# Best Flavor Tank (Prebuilt Coils)



## Khaos (27/7/17)

Hi, what is the best tank with prebuilt coils for flavor currently?


----------



## Khaos (27/7/17)

I'm using a G-Priv mod currently with TFV8 Cloud Beast Tank and X4 coils.
According to Smok website and reviews the X4 coil is a nice coil for flavor but I just get a lot of clouds with not so much flavor.
Maybe I'm doing something wrong or not vaping at right settings?


----------



## ivc_mixer (27/7/17)

I have a Aspire Cleito 120 and it rocks!! Amazing flavour! But note, there are two Aspire Cleito's, the 'normal' one and the 120. I have a normal one at home as well and it is decent but nowhere close to my 120. I have also tried many other tanks and none of them are all rounders with taste. For example, the Crown 2 I have is great with fruit flavours, but not creams and desserts. The Pangu is otherway around again where it's great with creams and desserts but not so much with fruits. Then I also have a Protank 4, no. A 'normal' Cleito, meh. A baby beast, no. The only other one that comes close to my Cleito 120 is my Troll RTA. Oh, and I bought a Avocado 24 today, so curious to try it out, but that is also a RDTA so not what you're looking for.

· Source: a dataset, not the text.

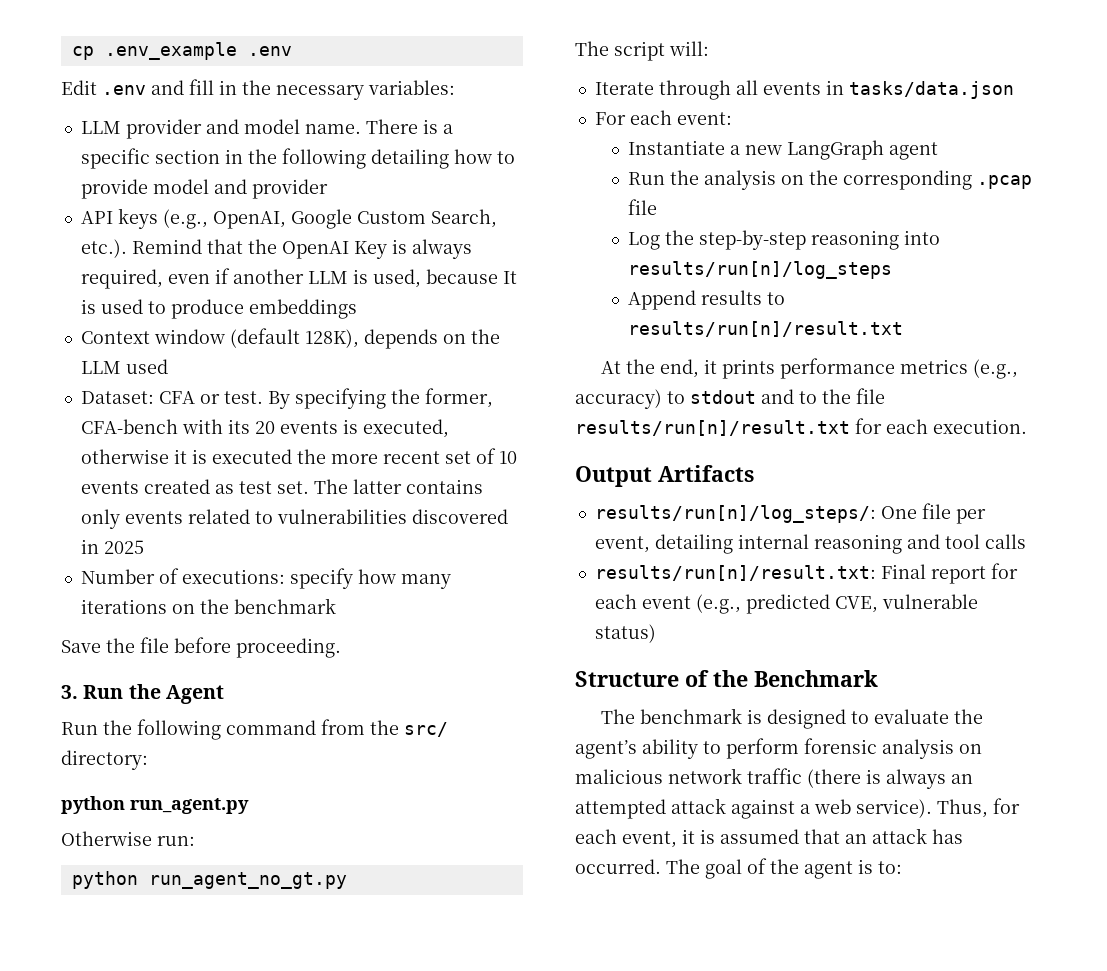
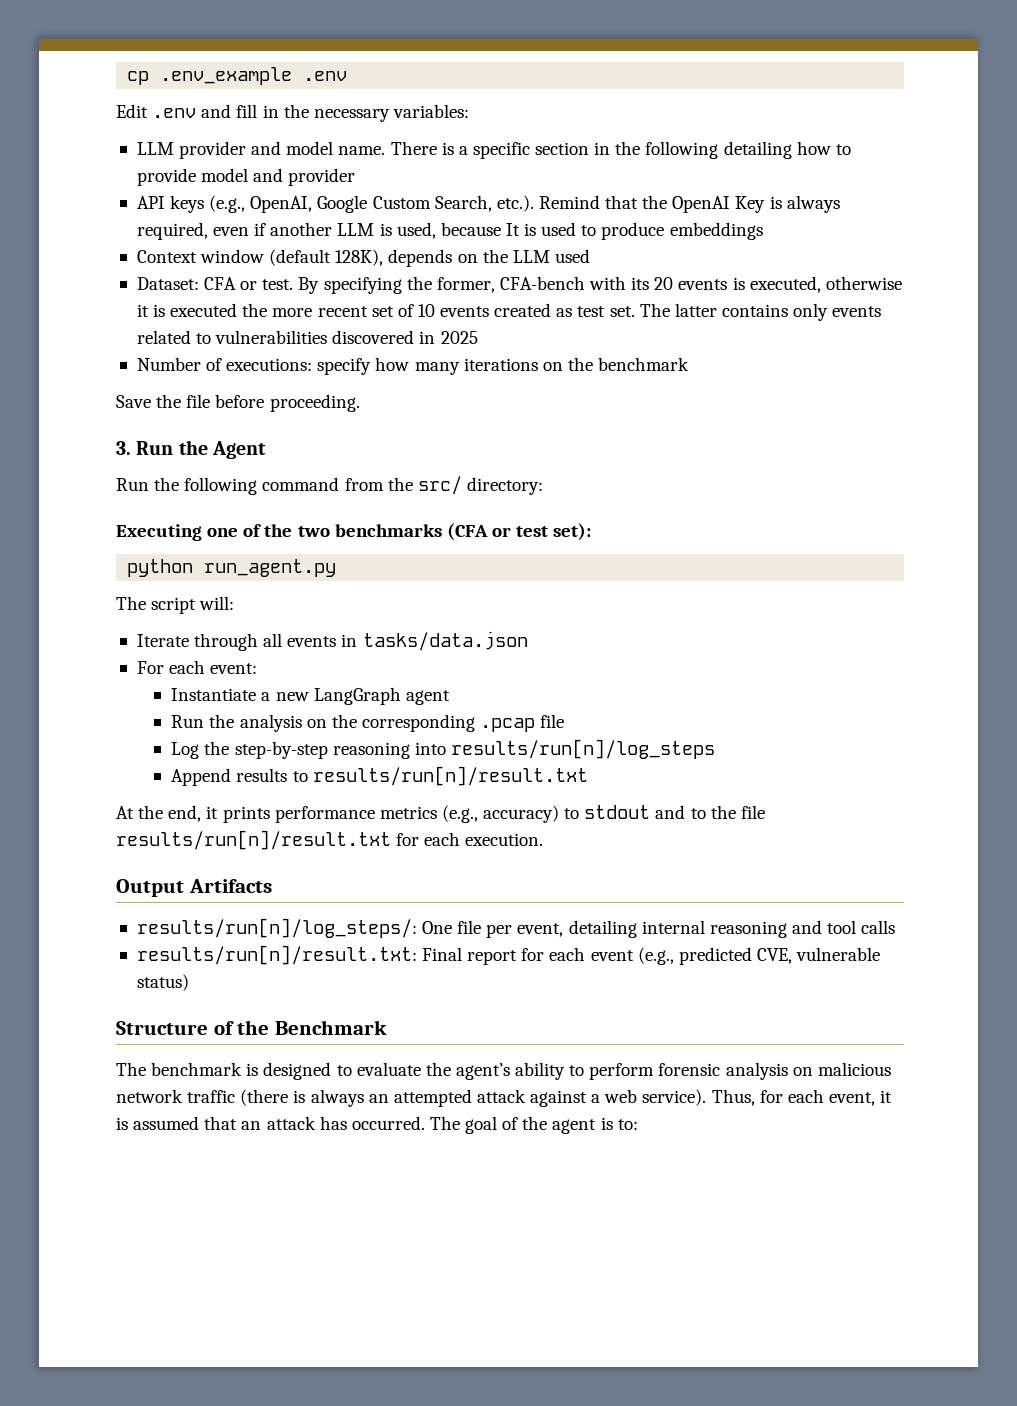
+ Executing one of the two benchmarks (CFA or test set):
  python run_agent.py
- Otherwise run:
- python run_agent_no_gt.py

I heard the new Crown 3 is brilliant, but I have never used it so cannot comment. And seeing as I am so happy with my Cleito, I have no reason to buy it either.

Reactions: Like 1


----------



## Bear_Vapes (27/7/17)

Khaos said:


> I'm using a G-Priv mod currently with TFV8 Cloud Beast Tank and X4 coils.
> According to Smok website and reviews the X4 coil is a nice coil for flavor but I just get a lot of clouds with not so much flavor.
> Maybe I'm doing something wrong or not vaping at right settings?


Tfv8 baby with X4 coil. The smaller baby has better flavor than the big tfv8. Also look at ceramic options like vapresso tanks.

Reactions: Like 1


----------



## Khaos (27/7/17)

Bear_Vapes said:


> Tfv8 baby with X4 coil. The smaller baby has better flavor than the big tfv8. Also look at ceramic options like vapresso tanks.

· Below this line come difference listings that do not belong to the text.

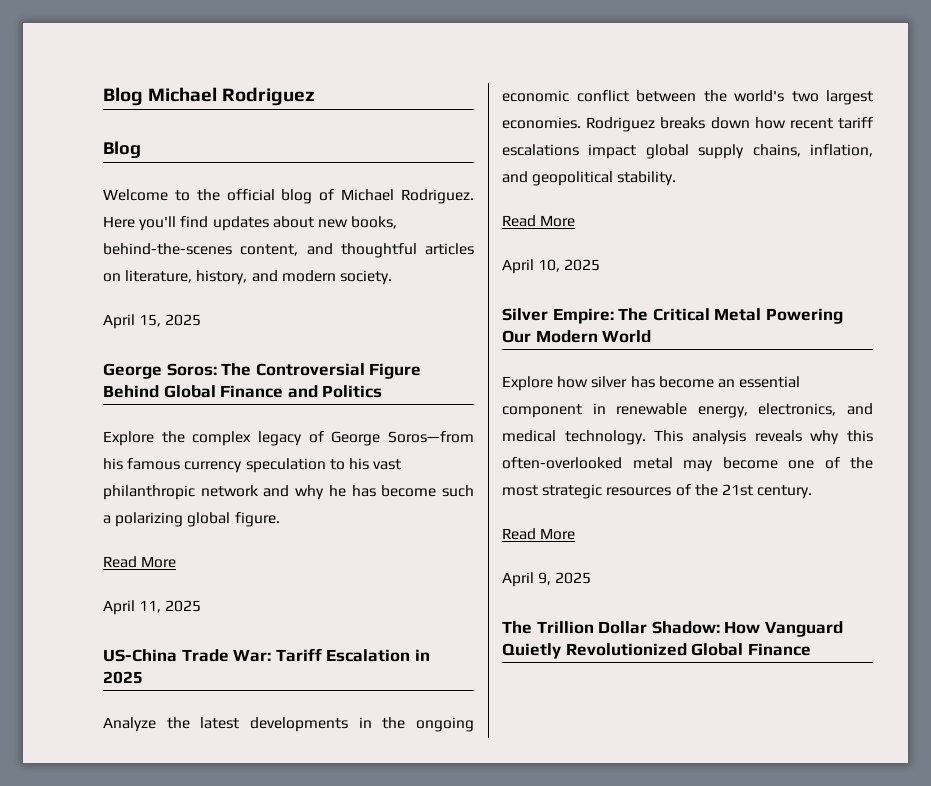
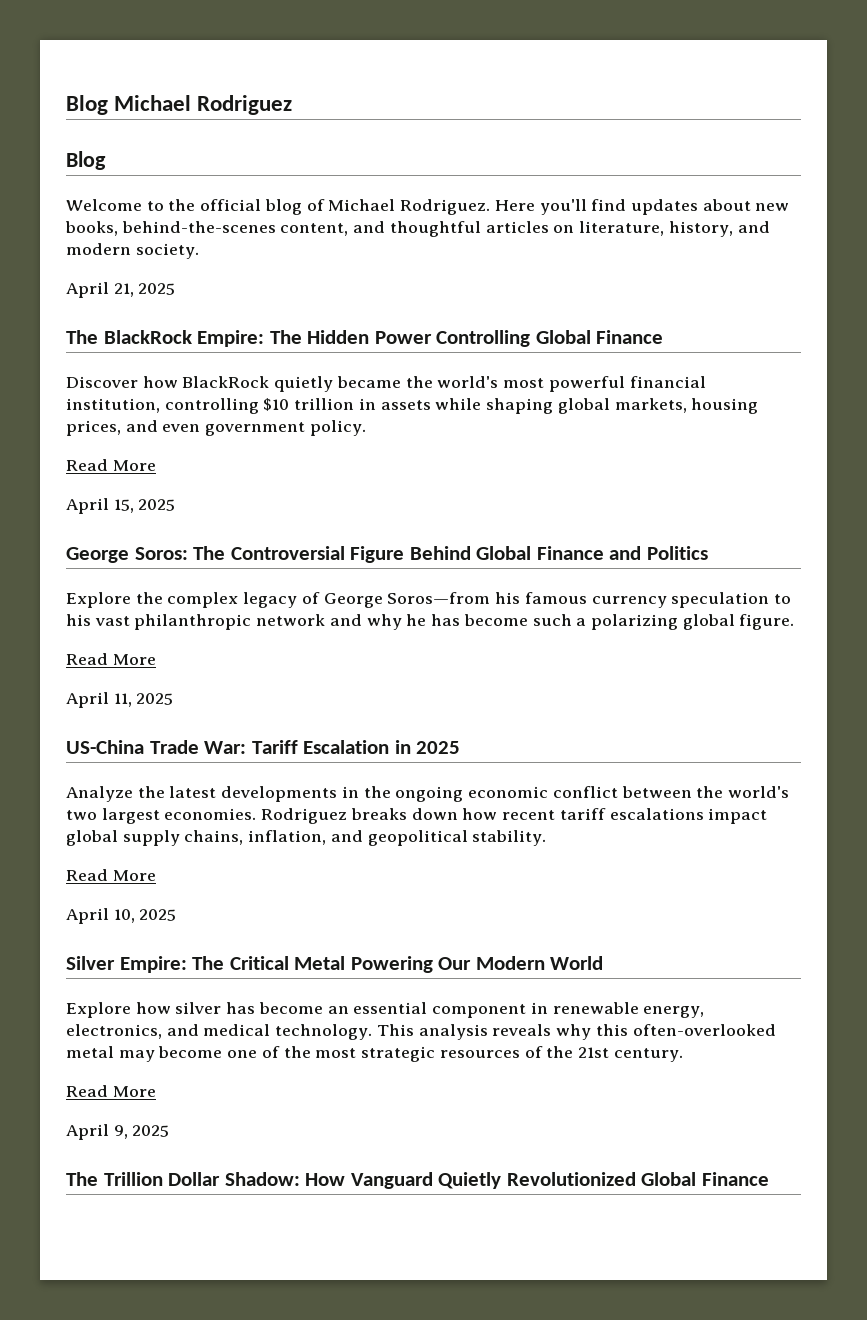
+ April 21, 2025
+ The BlackRock Empire: The Hidden Power Controlling Global Finance
+ Discover how BlackRock quietly became the world's most powerful financial institution, controlling $10 trillion in assets while shaping global markets, housing prices, and even government policy.
+ Read More

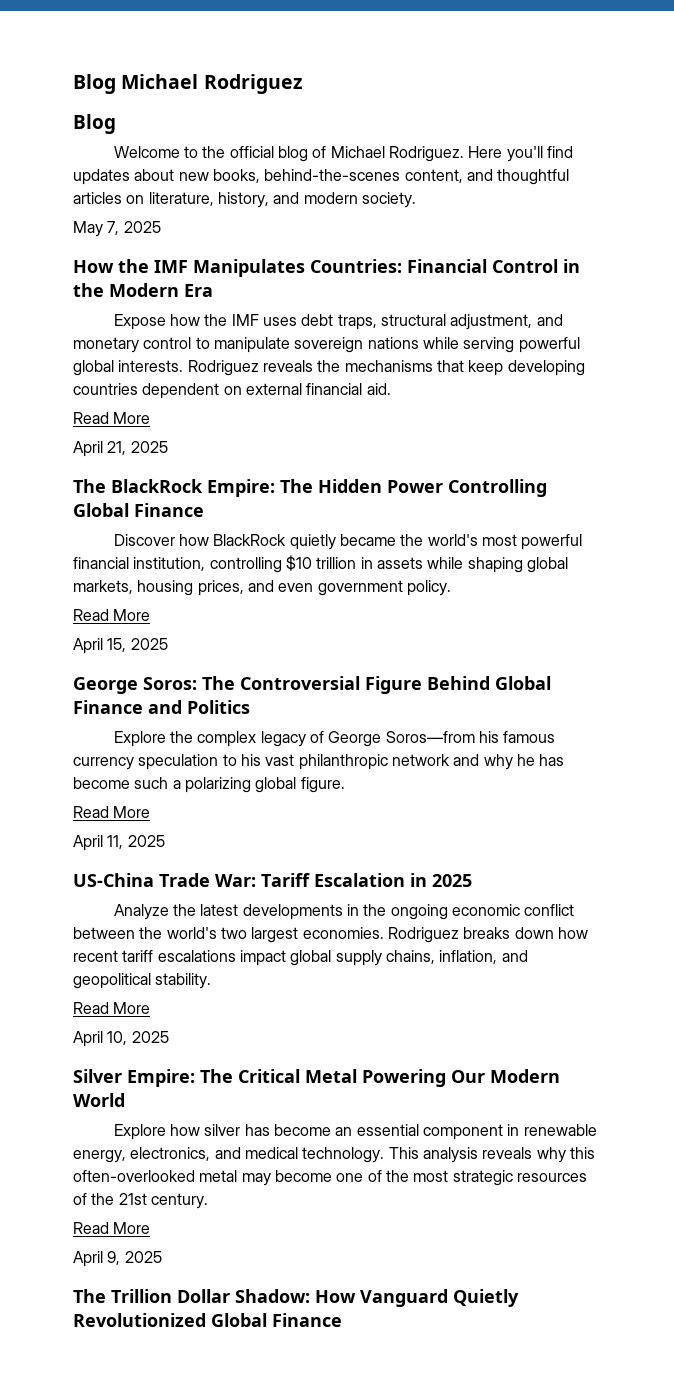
+ May 7, 2025
+ How the IMF Manipulates Countries: Financial Control in the Modern Era
+ Expose how the IMF uses debt traps, structural adjustment, and monetary control to manipulate sovereign nations while serving powerful global interests. Rodriguez reveals the mechanisms that keep developing countries dependent on external financial aid.
+ Read More

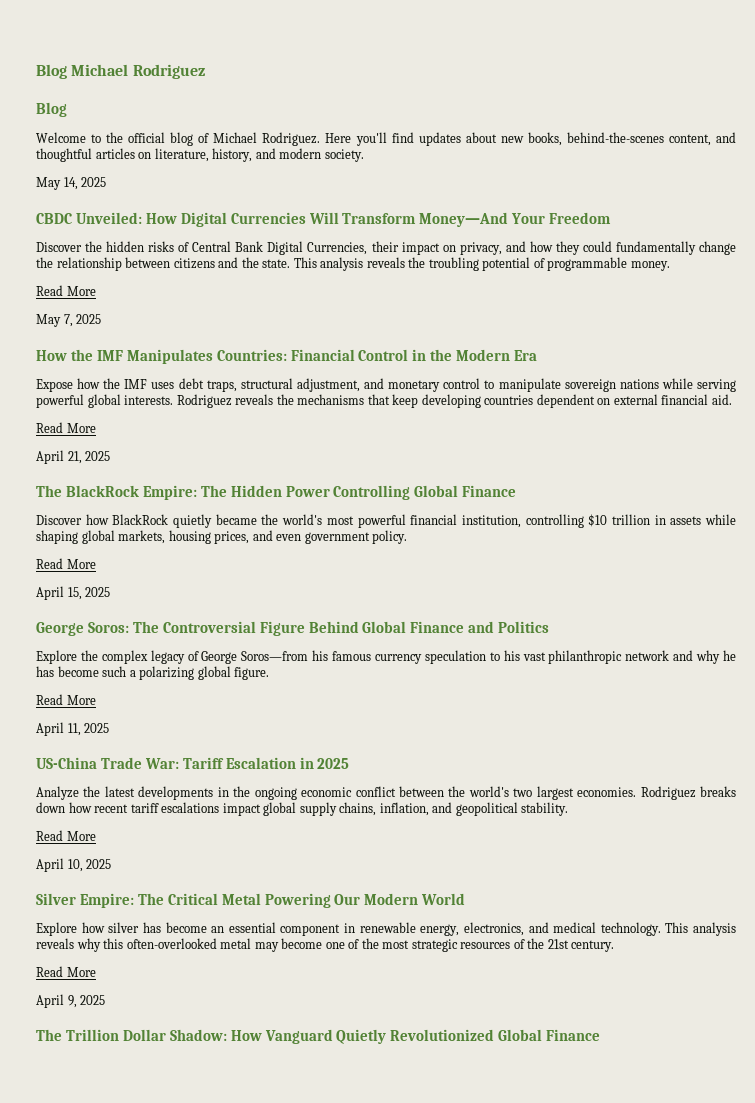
+ May 14, 2025
+ CBDC Unveiled: How Digital Currencies Will Transform Money—And Your Freedom
+ Discover the hidden risks of Central Bank Digital Currencies, their impact on privacy, and how they could fundamentally change the relationship between citizens and the state. This analysis reveals the troubling potential of programmable money.
+ Read More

Is the Big Baby and Baby the same just bigger? But use the same coils and flavor should be the same?


----------



## Khaos (27/7/17)

ivc_mixer said:


> I have a Aspire Cleito 120 and it rocks!! Amazing flavour! But note, there are two Aspire Cleito's, the 'normal' one and the 120. I have a normal one at home as well and it is decent but nowhere close to my 120. I have also tried many other tanks and none of them are all rounders with taste. For example, the Crown 2 I have is great with fruit flavours, but not creams and desserts. The Pangu is otherway around again where it's great with creams and desserts but not so much with fruits. Then I also have a Protank 4, no. A 'normal' Cleito, meh. A baby beast, no. The only other one that comes close to my Cleito 120 is my Troll RTA. Oh, and I bought a Avocado 24 today, so curious to try it out, but that is also a RDTA so not what you're looking for.
> 
> I heard the new Crown 3 is brilliant, but I have never used it so cannot comment. And seeing as I am so happy with my Cleito, I have no reason to buy it either.

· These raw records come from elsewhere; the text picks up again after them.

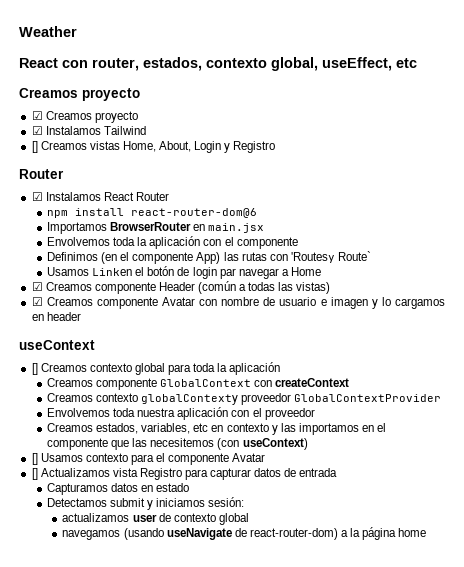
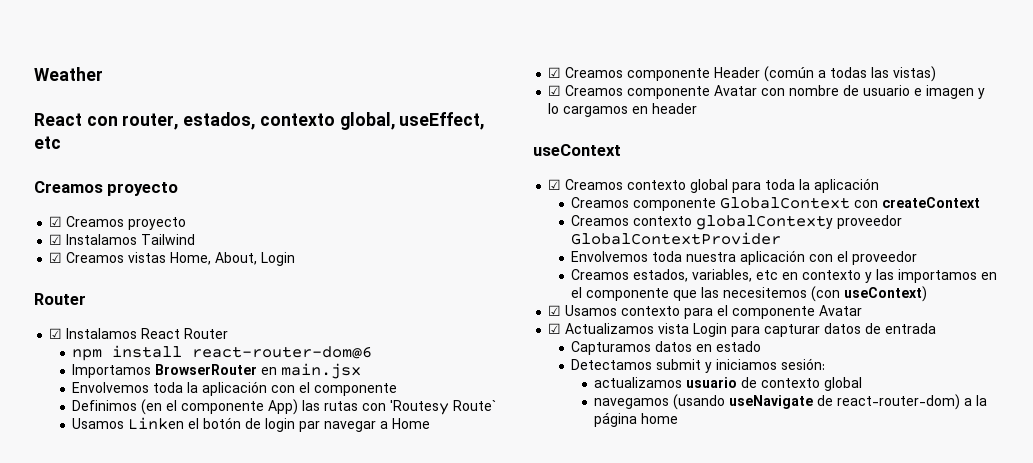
- [] Creamos vistas Home, About, Login y Registro
+ ☑ Creamos vistas Home, About, Login
- [] Creamos contexto global para toda la aplicación
+ ☑ Creamos contexto global para toda la aplicación
- [] Usamos contexto para el componente Avatar
+ ☑ Usamos contexto para el componente Avatar
- [] Actualizamos vista Registro para capturar datos de entrada
+ ☑ Actualizamos vista Login para capturar datos de entrada
- actualizamos user de contexto global
+ actualizamos usuario de contexto global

Also heard a lot about the Crown 3...

The say the first Crown is also very good...


----------



## Bear_Vapes (27/7/17)

Khaos said:


> Is the Big Baby and Baby the same just bigger? But use the same coils and flavor should be the same?


Yes thats right


----------



## VapeGrrl (27/7/17)

I am absolutely loving my Uwell crown 3. The 0.5ohm coil I run at 75W and the 0.25ohm at 90W

Reactions: Like 1


----------



## OnePowerfulCorsa (27/7/17)

Crown 3 for me

Sent from my VIE-L29 using Tapatalk

Reactions: Agree 3


----------



## franshorn (11/1/18)

Crown 3 or NRG?


----------



## Nexo.Suicide (31/3/18)

Aspire Cleito Exo. 

Best Flavour Tank found so far. Second would be Horizontech Falcon and then Crown 3.


Sent from my iPhone using Tapatalk


----------